This week TOP500.org celebrates its 50th list anniversary. But what does this list actually looks like? We’ve compiled some statistics to give you an insight into the list.
Changes Since June
The 49th TOP500 list was published less than six months ago in June. Since then, a large number of changes took place to the list including Intel’s introduction of their new Skylake-SP server processors and a number of new novel chips such as PEZY’s SC2. All in all, the entire TOP500 computing power was increased by 96.75 petaFLOPS.
To put that number into perspective, it took until June of 2012 for the entire TOP500 list to break the petaFLOPS barrier. It’s worth pointing out that 96.75 PFLOPS is only the third-highest increase. In both June and November 2016 the list saw an increase of over 100 PFLOPS each time.
In The Lead
In total, 28 countries have a presence in this iteration of the TOP500.
76% Is The Top Three
It might come as no surprise that only a handful of countries operate the majority of supercomputers. Just 3 of the 28 countries on the list operate 76% of all the systems: China, the United States, and Japan.
China Rises, While U.S. Declines
Historically, the United States has held the highest number of supercomputers on the list since the list’s inception in June of 1993. Over the last couple of years China has been steadily building their presence. Currently, the United States holds 143 spots in the top 500. While that might sound like a large portion, it actually happens to be the lowest amount in TOP500’s history. In fact, this is also the first time the United States doesn’t represent the majority of supercomputers on the list. With the introduction of the 50th list, China managed to edge out the US with 202 systems.
Other than China and the United States, the rest of the world maintained a relatively constant ranking throughout the decade.
Control Of The FLOPS
With 202 supercomputers in the TOP500, China has 299 PFLOPS at their disposal. The United States is 49.05 PFLOPS behind or 19% less; this is despite having 30% less systems in the list. In other words, while China has more systems ranked in the TOP500, the United States has fewer, but higher performing systems.

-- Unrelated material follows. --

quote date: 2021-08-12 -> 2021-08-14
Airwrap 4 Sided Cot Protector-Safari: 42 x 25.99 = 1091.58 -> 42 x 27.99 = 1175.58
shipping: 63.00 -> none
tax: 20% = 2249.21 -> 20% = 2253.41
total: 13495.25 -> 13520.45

The graph below better shows the distribution of supercomputers by country by processing power (in TFLOPS). Other than a handful of top positions, most of the Chinese systems tend to be at the lower end of the performance. This is in contrast to the United States and Japan which have a large amount of systems toward the middle of the list.
Barrier To Entry
When most people think about the TOP500, they think about the 93 PFLOPS Chinese supercomputer Sunway TaihuLight or the 20 PFLOPS Swiss supercomputer Piz Daint. Those systems are actually not representative of the majority of computers on the list. In fact, just 10 computers have over 10 PFLOPS of computing power and just 20 have over 5. 318 systems have yet to break the petaFLOPS barrier and the minimum requirement to enter the current list would have been 550 TFLOPS.

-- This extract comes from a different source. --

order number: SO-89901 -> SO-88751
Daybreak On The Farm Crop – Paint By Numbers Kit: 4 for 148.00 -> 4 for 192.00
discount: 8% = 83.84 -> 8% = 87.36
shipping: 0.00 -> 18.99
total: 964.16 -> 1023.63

Supercomputers fall into one of the six categories: industry, research, academic, government, vendor, and classified. While the majority of the Chinese supercomputers are considered industry, in the United States there is almost an even split between industry and research. In Germany and Japan there are almost no industry supercomputers, instead most are either academic or research.

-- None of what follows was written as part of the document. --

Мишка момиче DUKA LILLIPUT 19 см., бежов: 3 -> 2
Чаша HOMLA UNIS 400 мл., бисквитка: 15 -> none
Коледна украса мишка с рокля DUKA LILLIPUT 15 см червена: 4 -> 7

When compared to the world’s distribution of supercomputers, the United States is more balanced all-around.
Computing Power By Segment
Despite having more supercomputers in industry, research actually leads in absolute computing power in the United States. The situation is very similar in China where 11 research supercomputers have almost the same computing power as the other 169 industry systems.
Collectively, 109 research supercomputers in the TOP500 have almost twice as much computing power as the other 275 industry systems. Another way of looking at it is this: research systems account for 21.8% of the TOP500 list while accounting for 50% of the computing power.
Just five manufacturers built 73% of all the systems in the TOP500: HPE, Lenovo, Inspur, Cray, and Sugon. (Note: A small number of joint collaborations were not taken into account.)
When comparing manufacturers based on the computing power of their systems, Cray wins with less than half the number of systems in the list as HPE. In other words, Cray and IBM build fewer but more powerful systems whereas HPE, Lenovo, and Inspur build many more smaller and less powerful systems.
When it comes to supercomputers, one name is ubiquitous: Intel. Intel powers 94.2% of the entire TOP500.
There are no systems based on Qualcomm’s recently launched Centriq server processors. It’s also too early to see any new POWER-based systems. And in case you’re wondering wondering, those AMD systems are not EPYC, but rather older Opteron parts.
Intel represents such a big portion of the TOP500 list that we had to compile some Intel-specific statistics. With 471 supercomputers powered by Intel, only 18 of them are powered by Intel’s recently launched Skylake server microarchitecture. Historically, there has always been a delay before systems started upgrading to Intel’s latest chips. Haswell still holds the second largest share after Broadwell. The list still includes a couple of Nehalem-based systems from 2010.
Seven of the systems are powered by the 20-core Xeon Gold 6148.
A similar picture emerges with older chips. A handful of chips dominate the list. In fact, just 30 SKUs power 413 of those supercomputers.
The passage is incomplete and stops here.